To do
In the entries that follow, the first line to write out is the one containing "html: <div> <span></span>", and the last is the one containing "justify-content: center ->". Reproduce that stretch exactly, with nothing before or after it.

Data
=== Begin Enclosure ===

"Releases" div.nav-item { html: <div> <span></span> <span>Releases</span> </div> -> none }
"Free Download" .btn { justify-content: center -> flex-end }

=== End Enclosure ===
=== Begin Enclosure ===

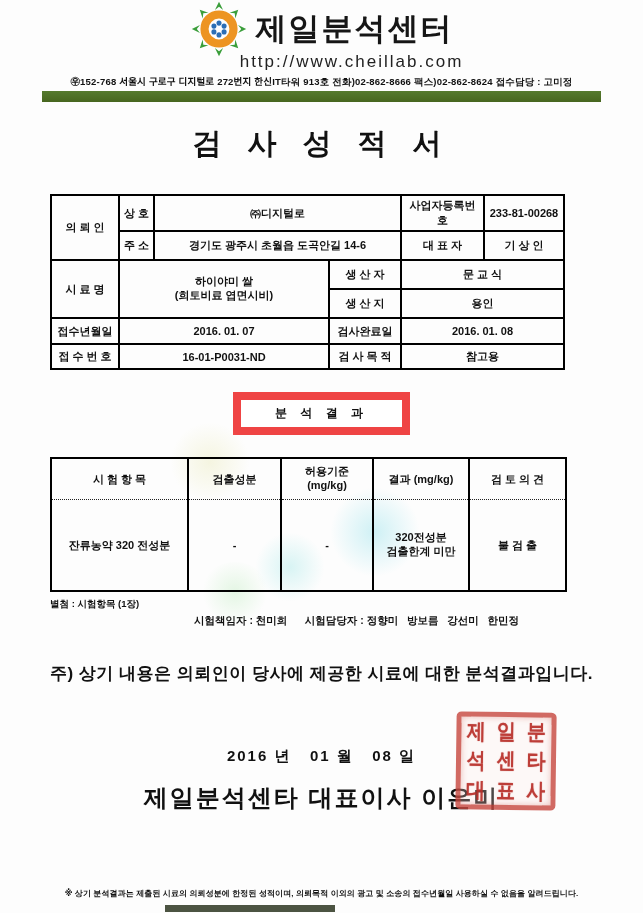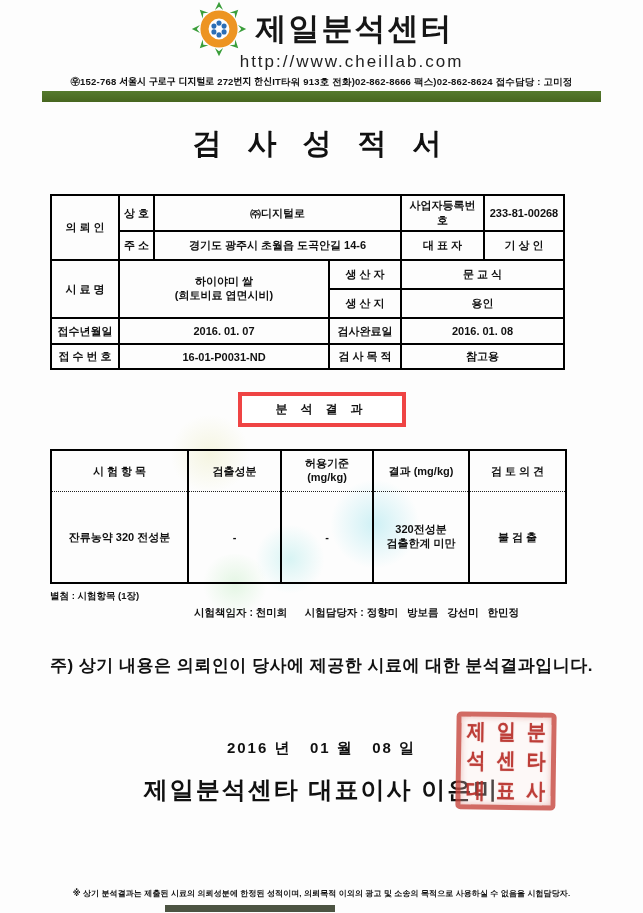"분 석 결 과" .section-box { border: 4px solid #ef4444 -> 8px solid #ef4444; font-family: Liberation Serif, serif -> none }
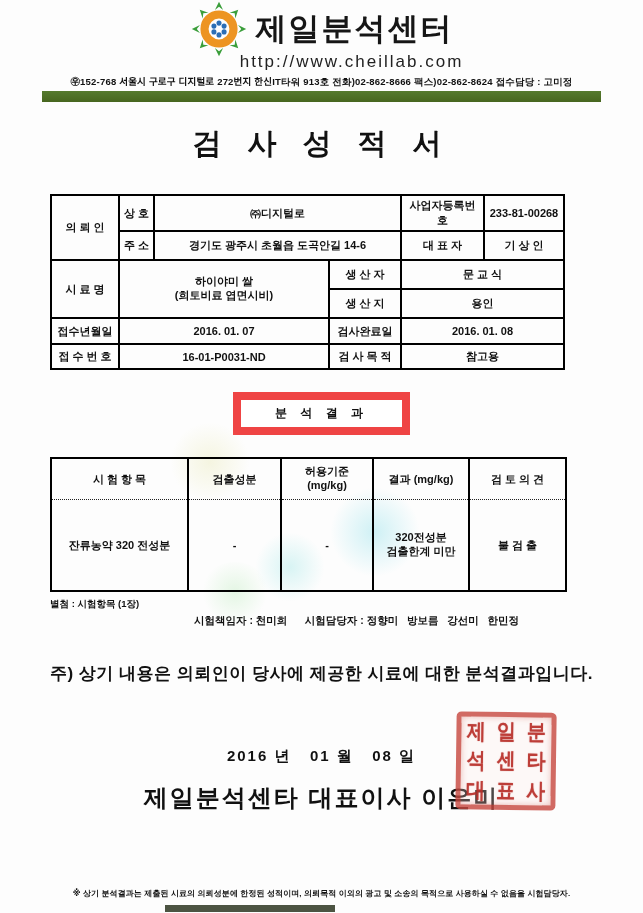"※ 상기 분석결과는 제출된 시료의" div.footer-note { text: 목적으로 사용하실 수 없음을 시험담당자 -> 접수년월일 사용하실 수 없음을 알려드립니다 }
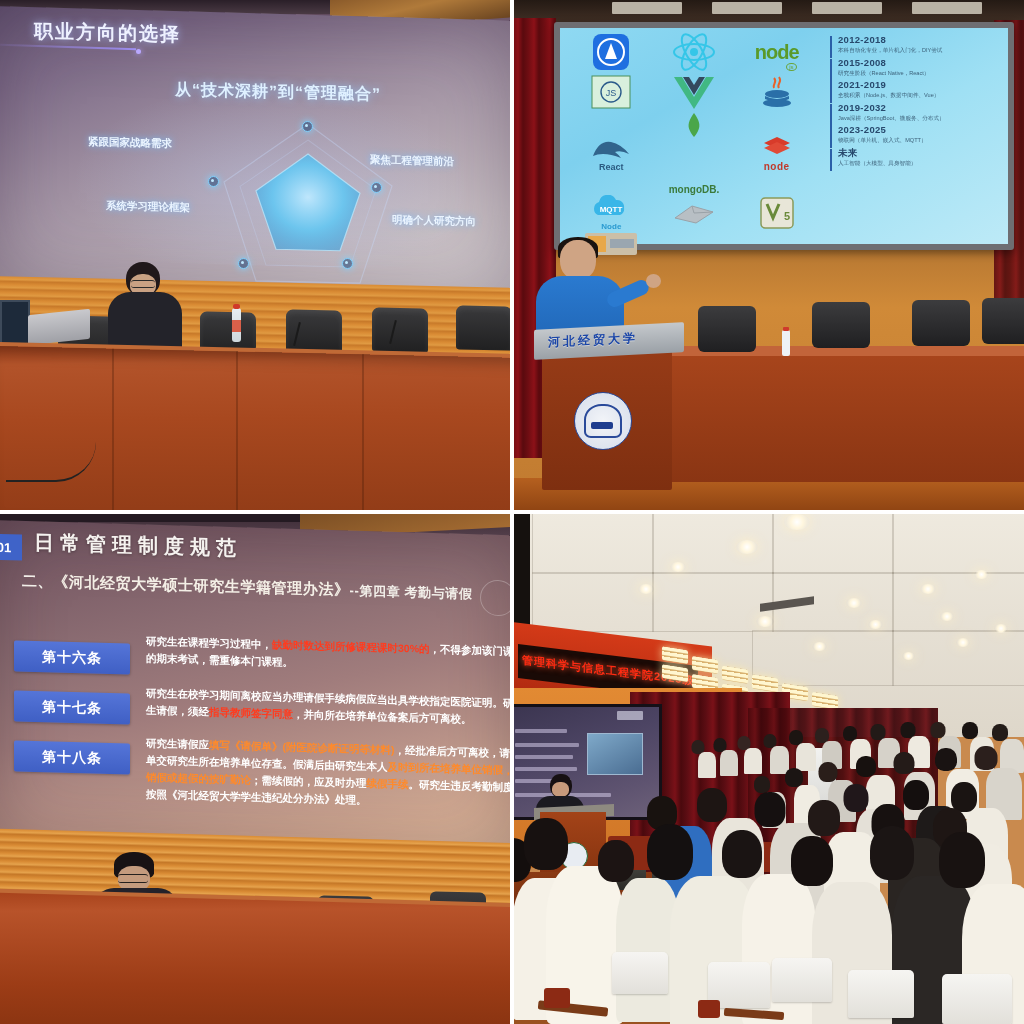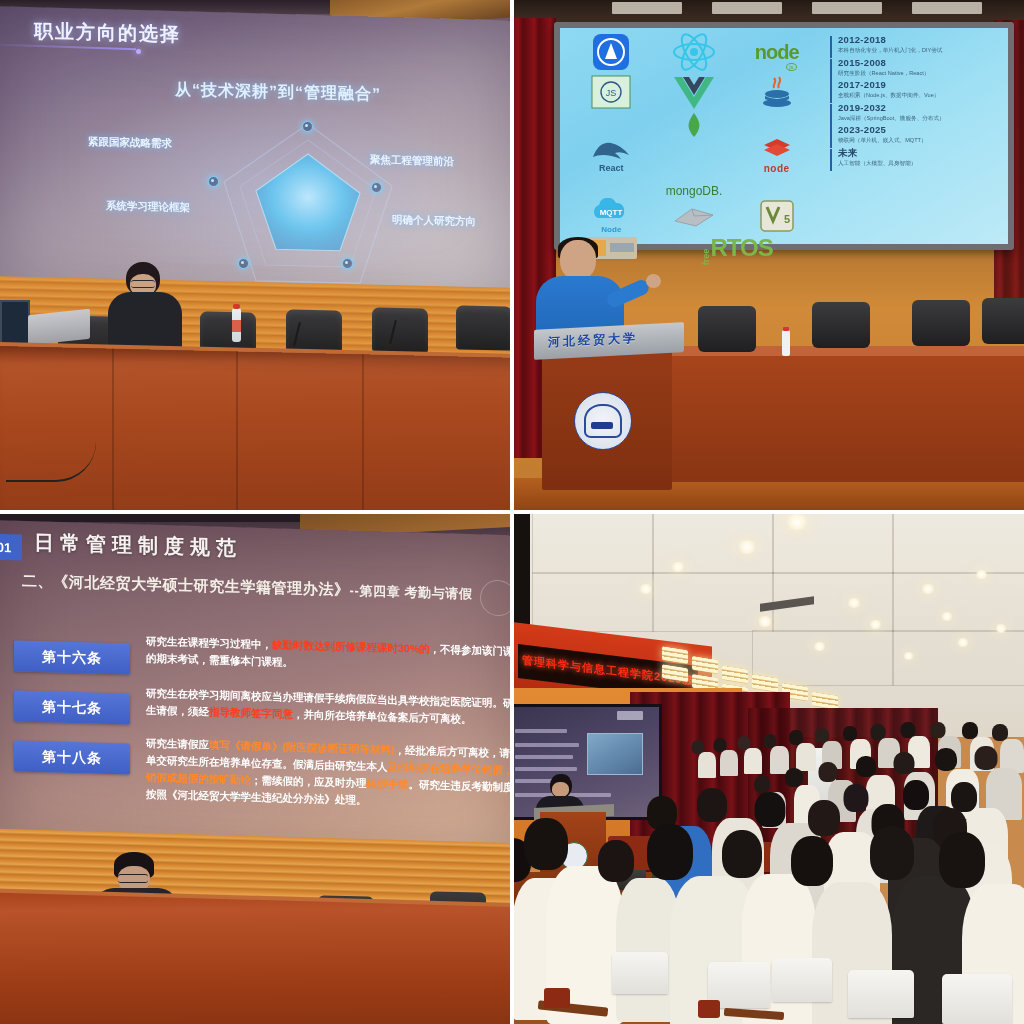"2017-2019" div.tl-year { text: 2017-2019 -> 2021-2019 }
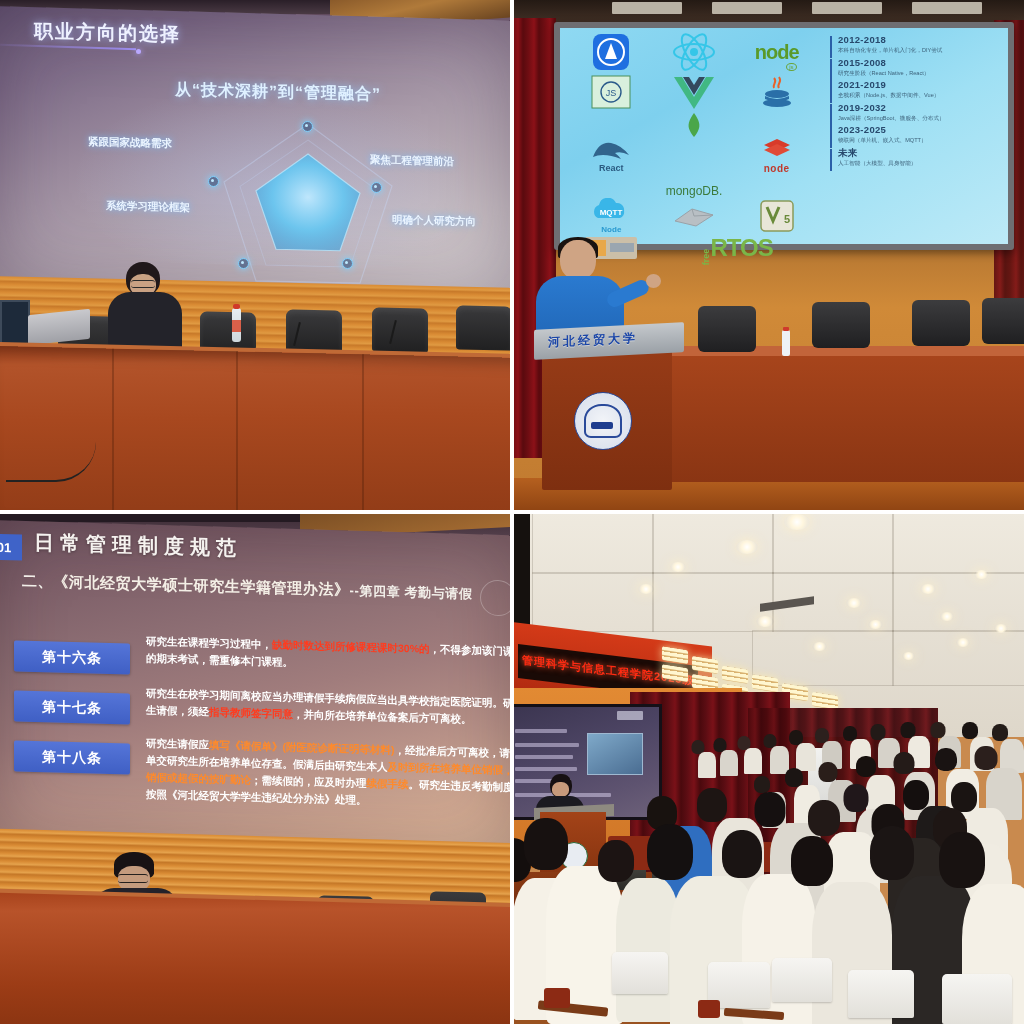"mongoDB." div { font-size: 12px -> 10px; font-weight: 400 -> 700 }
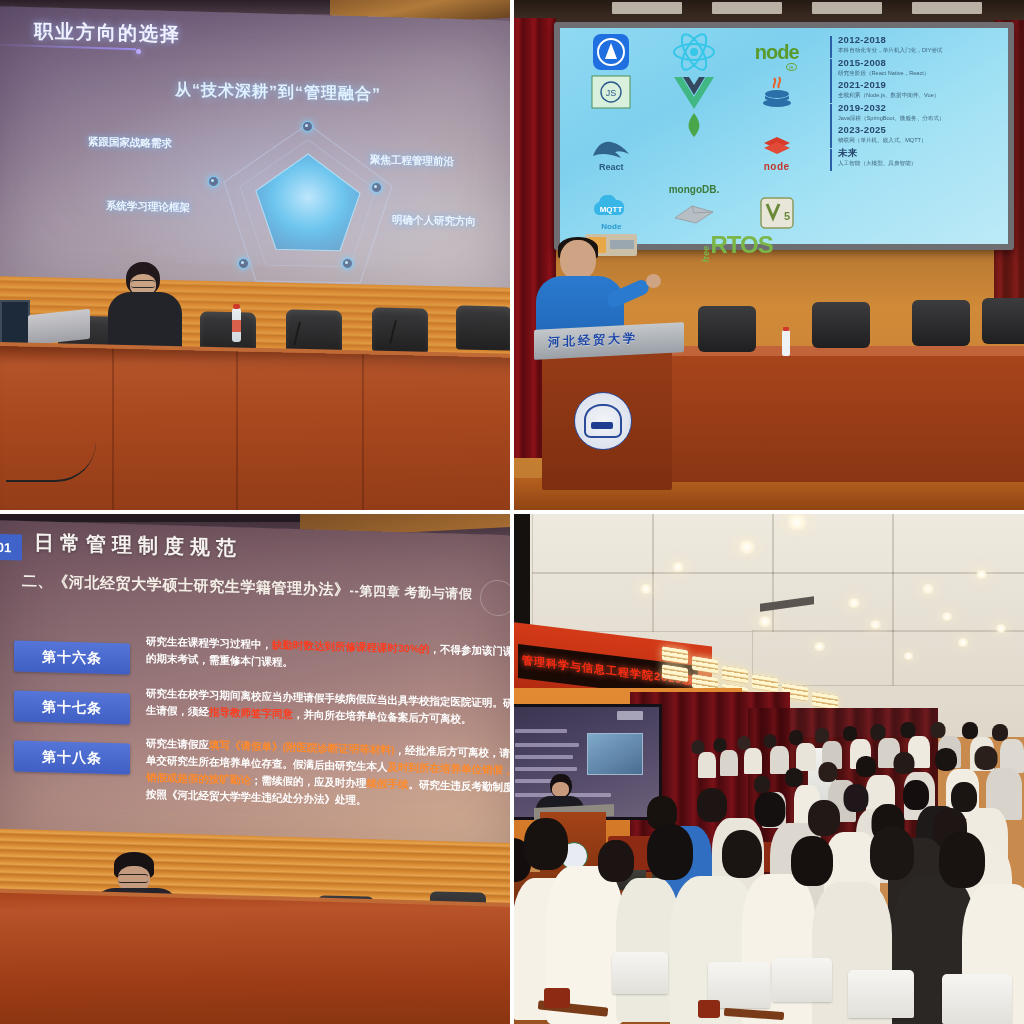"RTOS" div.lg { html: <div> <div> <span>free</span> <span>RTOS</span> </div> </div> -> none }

=== End Enclosure ===

Task solution
"Releases" div.nav-item { html: <div> <span></span> <span>Releases</span> </div> -> none }
"Free Download" .btn { justify-content: center -> flex-end }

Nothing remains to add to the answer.